▶ _Exercise details_
Write the records below out again. Match them exactly.

= = = =

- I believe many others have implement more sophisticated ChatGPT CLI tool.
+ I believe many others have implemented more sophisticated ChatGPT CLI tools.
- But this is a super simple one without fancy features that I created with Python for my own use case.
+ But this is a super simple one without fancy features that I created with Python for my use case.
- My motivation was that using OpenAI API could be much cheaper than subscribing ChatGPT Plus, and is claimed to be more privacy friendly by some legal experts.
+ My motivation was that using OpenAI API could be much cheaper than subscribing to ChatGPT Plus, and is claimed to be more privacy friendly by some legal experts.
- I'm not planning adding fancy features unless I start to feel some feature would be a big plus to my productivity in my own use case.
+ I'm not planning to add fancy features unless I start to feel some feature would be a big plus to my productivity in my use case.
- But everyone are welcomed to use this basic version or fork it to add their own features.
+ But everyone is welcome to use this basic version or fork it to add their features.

= = = =

▶ _Answer below_
- I believe many others have implement more sophisticated ChatGPT CLI tool.
+ I believe many others have implemented more sophisticated ChatGPT CLI tools.
- But this is a super simple one without fancy features that I created with Python for my own use case.
+ But this is a super simple one without fancy features that I created with Python for my use case.
- My motivation was that using OpenAI API could be much cheaper than subscribing ChatGPT Plus, and is claimed to be more privacy friendly by some legal experts.
+ My motivation was that using OpenAI API could be much cheaper than subscribing to ChatGPT Plus, and is claimed to be more privacy friendly by some legal experts.
- I'm not planning adding fancy features unless I start to feel some feature would be a big plus to my productivity in my own use case.
+ I'm not planning to add fancy features unless I start to feel some feature would be a big plus to my productivity in my use case.
- But everyone are welcomed to use this basic version or fork it to add their own features.
+ But everyone is welcome to use this basic version or fork it to add their features.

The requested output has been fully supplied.